Mr. Farrell benefits both from his own Wall Street background and his hedge-fund manager clients. After shorting the stock market for the past year, he said he got out of it entirely four weeks ago.
He is now buying up “blue-chip distressed properties” when they become available and helping finance projects that are having difficulty getting credit from the usual sources. At his disposal for purchases is a $75 million fund he has assembled of his own money as well as other investors’. He bought 280 North Sea Road, a vacant lot he plans on developing into an office building.
His business partners are often clients. “They love the process with us and then ask to be our partner.” He is fast, taking an army of people on-site, and usually completing a house within one year of the purchase of the lot. He then backs up his houses for 10 years with his own service department.
New York State requires that new houses come with a one-year guarantee. Mr. Farrell said he looks at his service department, which costs him “hundreds of thousands of dollars a year,” as advertising dollars. “I just fixed a leak in a the roof in a house from ’97, and I did it for free. Those people sell for us because they’re so happy. Referral is everything.”
Adam Miller, an attorney in Bridgehampton, said he brings him clients like Peter Sabbeth of Modern Green Home, whose house on Sagg Main Street was used as the Hamptons Cottages and Gardens Idea House this year. Mr. Sabbeth needed $4 million to carry him over until he received long-term refinancing in the form of a mortgage. Mr. Farrell said he was repaid in full on Oct. 27.
In addition, Mr. Farrell said “we’re offering clients construction loans when they hire us. If they buy the land, we will lend them the money to build. It’s tough for even credit-worthy people to get financing. . . . loans are really expensive.”
Mr. Farrell would not divulge his terms on the record, but it is reasonable to say that despite published rates, real credit is quite expensive right now and those with access to capital can basically name their own terms.

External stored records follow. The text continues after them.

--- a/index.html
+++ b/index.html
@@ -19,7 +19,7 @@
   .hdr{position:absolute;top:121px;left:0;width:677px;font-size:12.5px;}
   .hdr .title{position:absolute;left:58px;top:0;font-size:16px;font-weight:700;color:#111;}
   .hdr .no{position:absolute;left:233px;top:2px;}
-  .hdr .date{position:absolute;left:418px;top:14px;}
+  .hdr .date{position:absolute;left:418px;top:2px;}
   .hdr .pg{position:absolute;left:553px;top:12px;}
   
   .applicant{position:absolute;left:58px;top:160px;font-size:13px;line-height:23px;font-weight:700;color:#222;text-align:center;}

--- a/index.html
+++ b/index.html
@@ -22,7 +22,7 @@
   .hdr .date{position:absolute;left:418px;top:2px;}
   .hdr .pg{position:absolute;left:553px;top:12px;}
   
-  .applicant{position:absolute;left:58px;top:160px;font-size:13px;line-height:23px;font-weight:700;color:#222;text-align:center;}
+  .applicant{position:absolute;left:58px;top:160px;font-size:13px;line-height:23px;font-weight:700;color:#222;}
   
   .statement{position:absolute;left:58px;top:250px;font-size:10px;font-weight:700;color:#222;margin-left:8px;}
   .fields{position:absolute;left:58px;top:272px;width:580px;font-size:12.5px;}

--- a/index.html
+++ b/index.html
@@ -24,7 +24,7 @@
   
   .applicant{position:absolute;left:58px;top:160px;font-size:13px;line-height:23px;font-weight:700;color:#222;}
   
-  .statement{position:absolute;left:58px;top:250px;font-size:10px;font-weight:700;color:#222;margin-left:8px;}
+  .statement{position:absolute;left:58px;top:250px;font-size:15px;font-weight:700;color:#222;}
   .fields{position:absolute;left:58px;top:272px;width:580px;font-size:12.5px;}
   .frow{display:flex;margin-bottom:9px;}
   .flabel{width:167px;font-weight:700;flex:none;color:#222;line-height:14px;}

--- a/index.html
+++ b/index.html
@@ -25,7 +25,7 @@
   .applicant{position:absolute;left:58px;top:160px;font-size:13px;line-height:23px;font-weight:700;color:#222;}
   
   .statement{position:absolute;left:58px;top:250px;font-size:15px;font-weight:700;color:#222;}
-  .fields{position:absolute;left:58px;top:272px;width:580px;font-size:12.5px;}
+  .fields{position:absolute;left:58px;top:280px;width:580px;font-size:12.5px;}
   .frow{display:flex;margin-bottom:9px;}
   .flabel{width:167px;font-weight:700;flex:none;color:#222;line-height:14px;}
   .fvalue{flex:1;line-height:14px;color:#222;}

Mr. Miller said one of his clients had financing from IndyMac, the failed bank that was seized by the federal government. “The loan got tied up with the IndyMac government entity. What Joe would do is take out the current loan and pay it off and lend whatever money is necessary.”
Mr. Farrell said he structures the loan like a regular mortgage using the property as the asset for collateral. But the loans are short-term, typically a year to 18 months. “There are not that many people with Joe’s kind of cash that are willing to lend,” Mr. Miller noted.

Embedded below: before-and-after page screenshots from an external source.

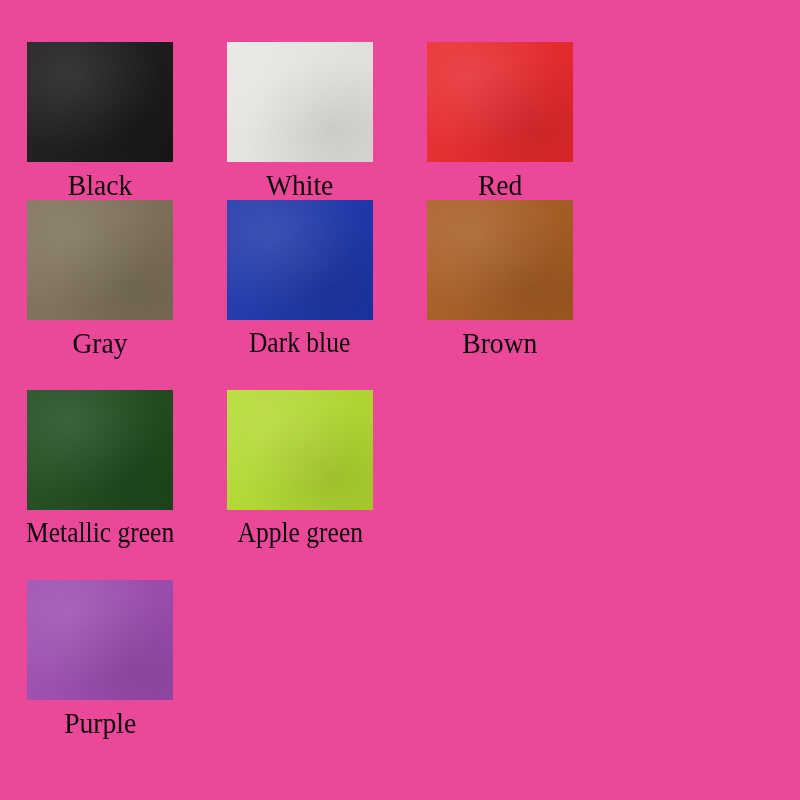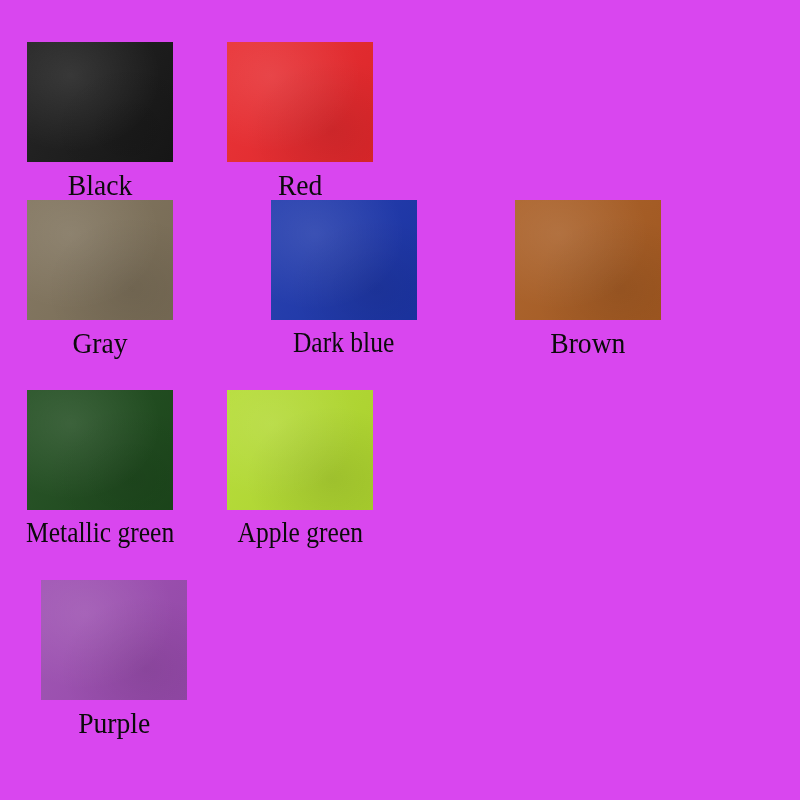--- a/index.html
+++ b/index.html
@@ -80,7 +80,7 @@
 </head>
 <body style="background: rgb(255, 255, 255);">
 
-<div id="color-chart" style="background: #d946ef;">
+<div id="color-chart" style="background: #ec4899;">
 
   <div class="swatch-row row-1">
     <div class="swatch-cell">

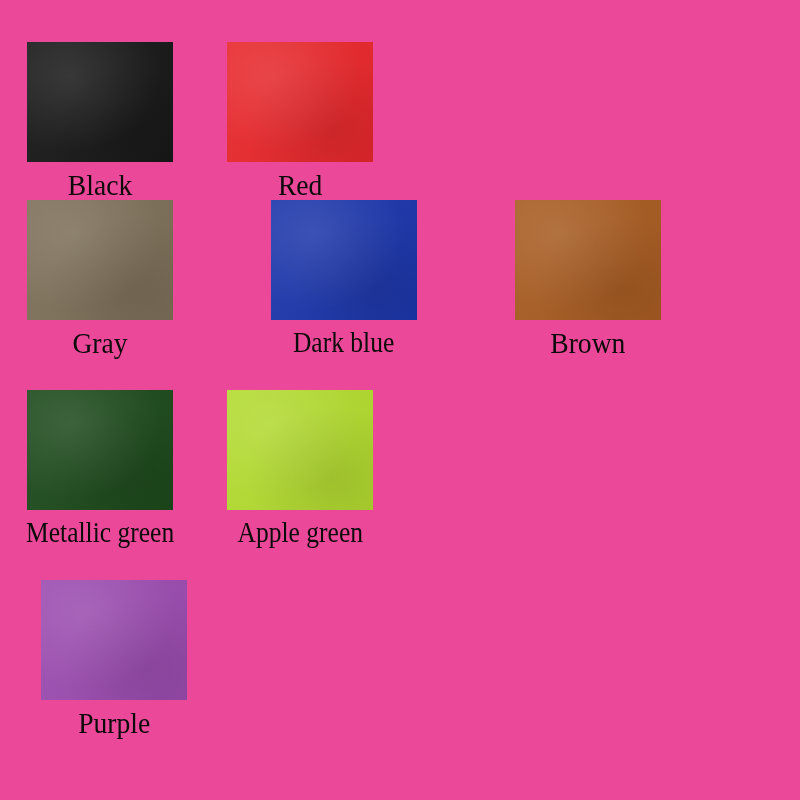--- a/index.html
+++ b/index.html
@@ -88,6 +88,10 @@
       <div class="swatch-label" style="color: rgb(11, 11, 11);">Black</div>
     </div>
     <div class="swatch-cell">
+      <div class="swatch-chip" style="background-color: rgb(232, 231, 225);"></div>
+      <div class="swatch-label" style="color: rgb(11, 11, 11);">White</div>
+    </div>
+    <div class="swatch-cell">
       <div class="swatch-chip" style="background-color: rgb(232, 40, 44);"></div>
       <div class="swatch-label" style="color: rgb(11, 11, 11);">Red</div>
     </div>

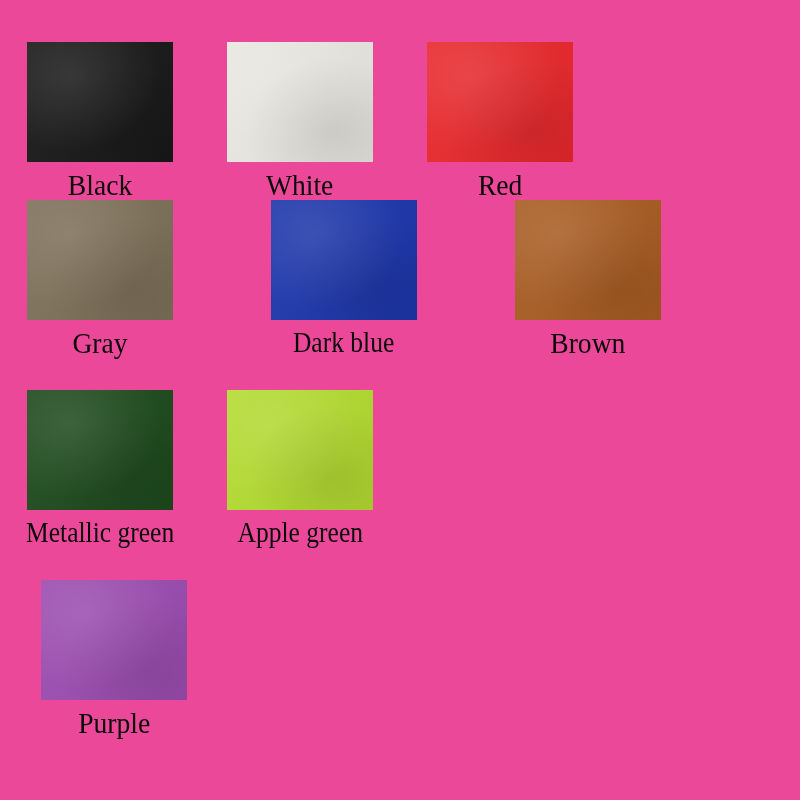--- a/index.html
+++ b/index.html
@@ -29,7 +29,7 @@
     box-sizing: border-box;
   }
   .swatch-row.row-1 { height: 200px; padding-top: 42px; }
-  .swatch-row.row-2 { height: 190px; gap: 44px; }
+  .swatch-row.row-2 { height: 190px; }
   .swatch-row.row-3 { height: 190px; }
   .swatch-row.row-4 { height: 200px; padding-left: 14px; }
 

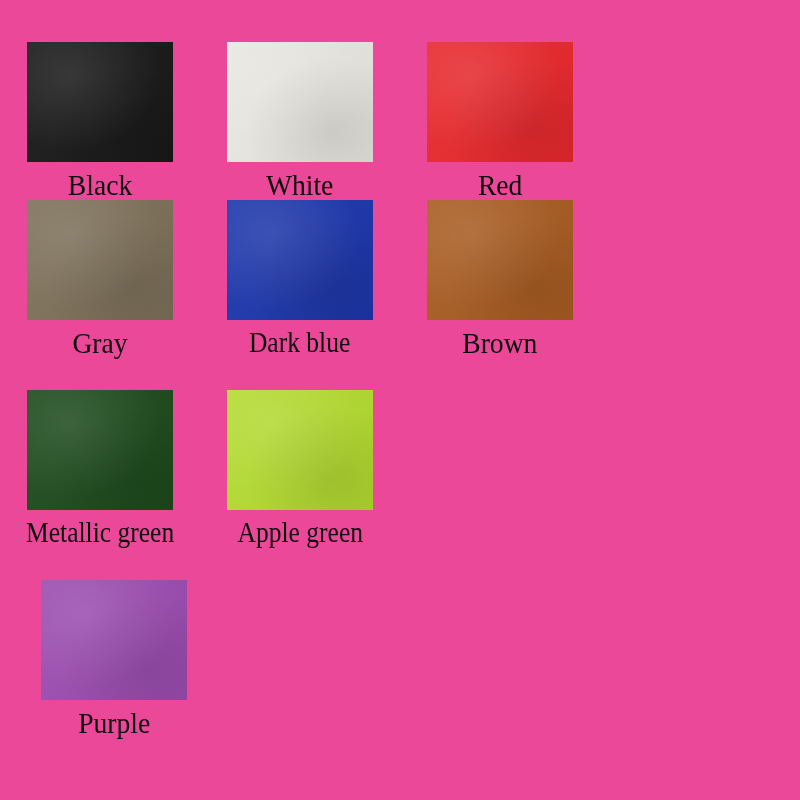--- a/index.html
+++ b/index.html
@@ -31,7 +31,7 @@
   .swatch-row.row-1 { height: 200px; padding-top: 42px; }
   .swatch-row.row-2 { height: 190px; }
   .swatch-row.row-3 { height: 190px; }
-  .swatch-row.row-4 { height: 200px; padding-left: 14px; }
+  .swatch-row.row-4 { height: 200px; }
 
   .swatch-cell {
     width: 200px;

In the midst of all this market turmoil, the 12 acres at 612 Halsey Lane is a veritable beehive of activity as Farrell Building and its subcontractors work to finish Mr. Farrell’s own 18,000-square-foot fantasy house, outfitted with an indoor racquetball-basketball court, commercial quality spa, two-lane bowling alley, indoor half-pipe, screening room, dance floor, a catering kitchen, a living room with fireplaces on each end, a children’s bunk room for sleepovers, a separate guest house, and the expected pool and tennis court.

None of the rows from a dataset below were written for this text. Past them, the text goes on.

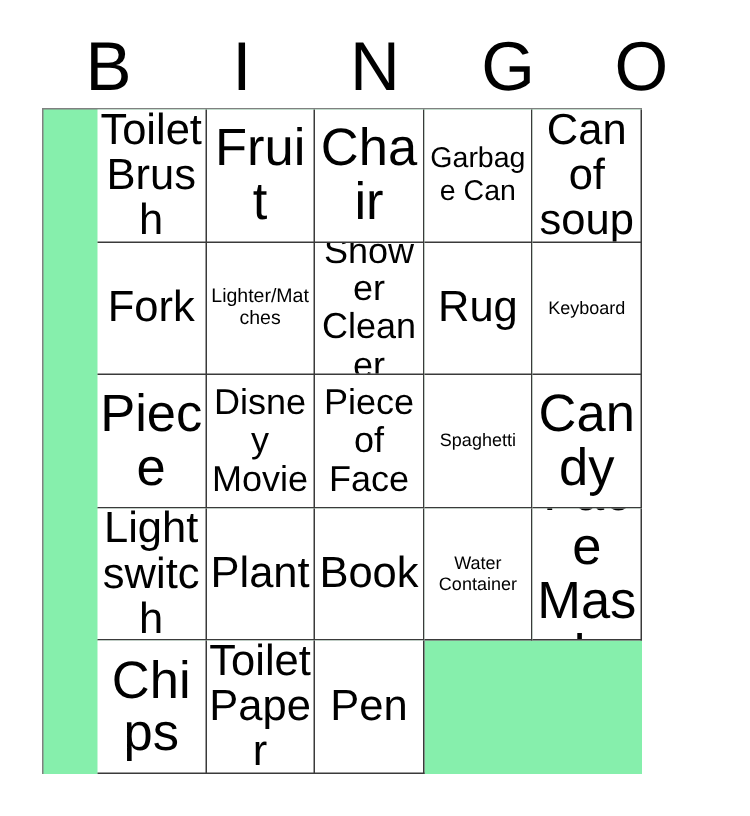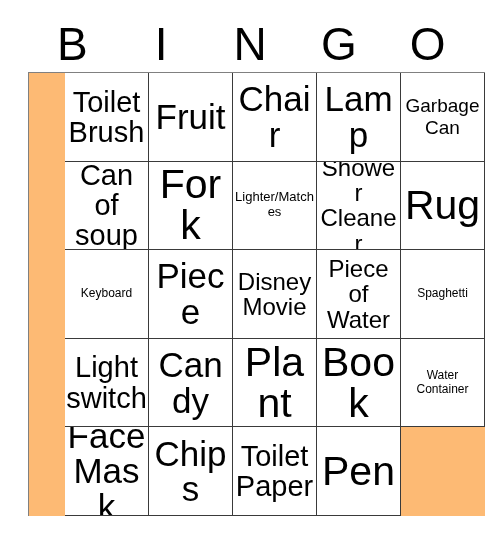--- a/index.html
+++ b/index.html
@@ -52,7 +52,7 @@
     position: absolute;
     left: 28px;
     top: 72px;
-    width: 457px;
+    width: 400px;
     height: 444px;
     box-sizing: border-box;
     border-top: 1px solid #808080;
@@ -60,7 +60,7 @@
     display: grid;
     grid-template-columns: repeat(5, 1fr);
     grid-template-rows: repeat(5, 1fr);
-    background: #fdba74;
+    background: #86efac;
     padding-left: 36px;
   }
   .cell {

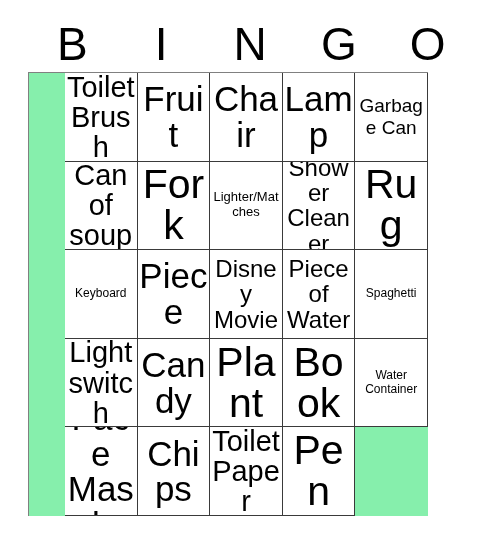--- a/index.html
+++ b/index.html
@@ -118,9 +118,6 @@
       <span class="cell-text fs-3xl">Chair</span>
     </div>
     <div class="cell">
-      <span class="cell-text fs-3xl">Lamp</span>
-    </div>
-    <div class="cell">
       <span class="cell-text fs-md">Garbage Can</span>
     </div>
 

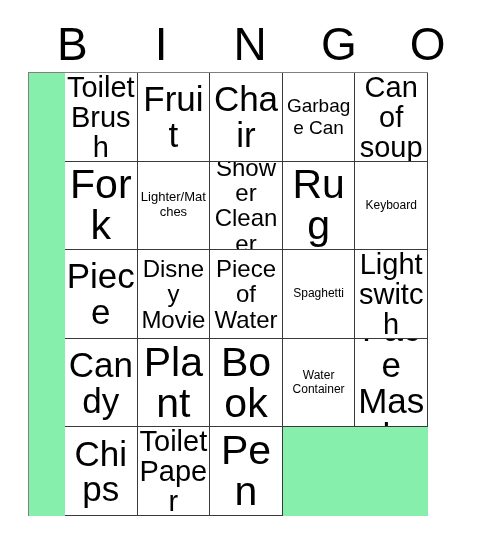--- a/index.html
+++ b/index.html
@@ -91,7 +91,7 @@
   .fs-lg   { font-size: 24px; line-height: 1.06; }
   .fs-xl   { font-size: 29px; line-height: 1.04; }
   .fs-3xl  { font-size: 35px; line-height: 1.02; text-align: center; }
-  .fs-4xl  { font-size: 41px; line-height: 1.0; }
+  .fs-4xl  { font-size: 29px; line-height: 1.0; }
 </style>
 </head>
 <body>

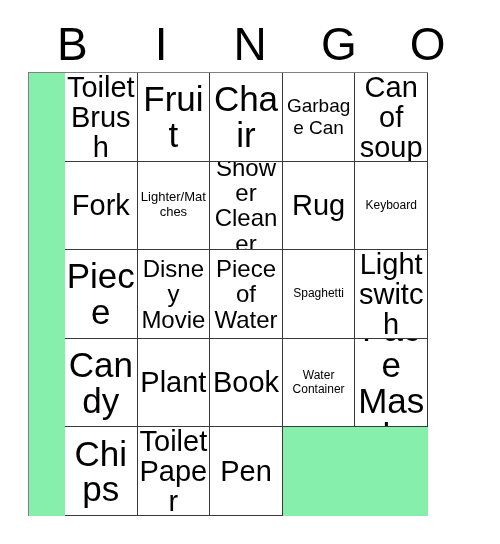--- a/index.html
+++ b/index.html
@@ -147,7 +147,7 @@
       <span class="cell-text fs-lg">Disney Movie</span>
     </div>
     <div class="cell">
-      <span class="cell-text fs-lg">Piece of Water</span>
+      <span class="cell-text fs-lg">Piece of Face</span>
     </div>
 
     <div class="cell">

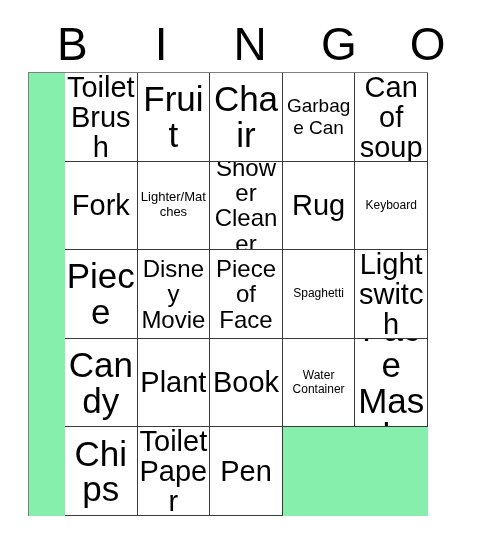--- a/index.html
+++ b/index.html
@@ -154,10 +154,10 @@
       <span class="cell-text fs-sm">Spaghetti</span>
     </div>
     <div class="cell">
-      <span class="cell-text fs-xl">Light switch</span>
+      <span class="cell-text fs-3xl">Candy</span>
     </div>
     <div class="cell">
-      <span class="cell-text fs-3xl">Candy</span>
+      <span class="cell-text fs-xl">Light switch</span>
     </div>
     <div class="cell">
       <span class="cell-text fs-4xl">Plant</span>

“I’m doing this because we believe the future is in these great, incredible masterpieces. I feel there will be fewer people with a lot of money, but the ones with a lot of money” will continue to be interested in coming to the South Fork.
“I’m building this house really as my model. I want to bring our company up a few notches because we certainly aren’t going to be building a lot of spec like we used to.”
He expects the house will be completed in May, just in time to begin hosting parties for potential clients who want the ultimate in options and luxury. He said someone has already offered him $35 million for it. Asked if the bells and whistles were things he personally coveted, Mr. Farrell responded, “Me? I’d be happy with 3,000 square feet.”